Although its major aim was the development and production of contemporary Canadian music theatre, COMUS also presented in workshop the Canadian premiere of Viktor Ullman's The Emperor of Atlantis (1979), staged Kurt Weill's Seven Deadly Sins and Little Mahagonny as part of a Weill symposium held in 1979, and gave a staged performance of Schoenberg's Pierrot Lunaire in 1981; the COMUS Studio Ensemble also gave ten performances of Canterbury Tales by Richard Hill and John Hawkins in 1981.

The artistic directors of COMUS included Bawtree, Giulio Kukurugya, Billie Bridgman, and Steven McNeff.

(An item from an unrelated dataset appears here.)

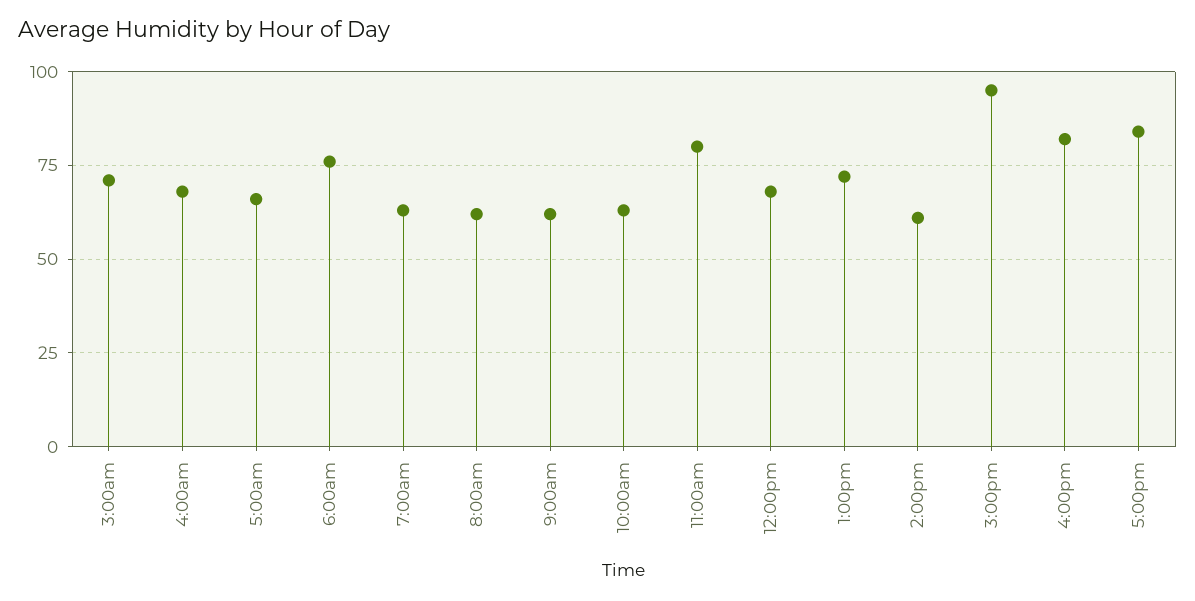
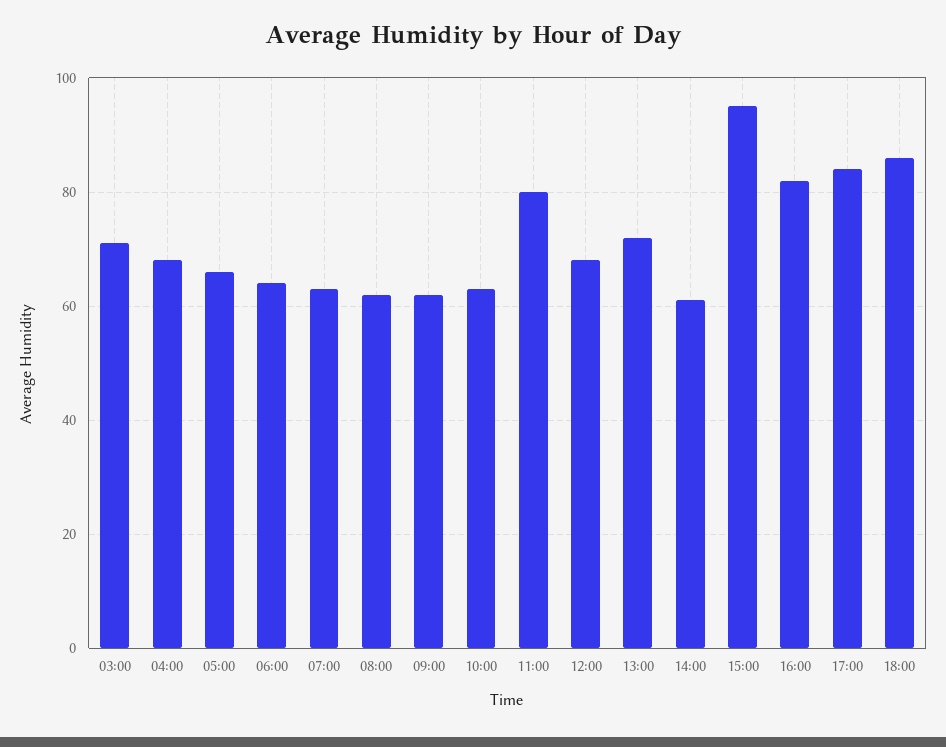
6:00am: 75 -> 65
18:00: none -> 85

In November 1987 the board of COMUS announced the cessation of active operations and the closing of its studio due to the uncertain nature of its finances. Although criticized at times for the scope of its aims and activities in the face of continuous financial constraints, COMUS managed to serve the country's creative community by presenting over 30 new Canadian works. At the 1984 World Music Days, it was credited with producing more than half of all the premieres of contemporary music theatre in North America.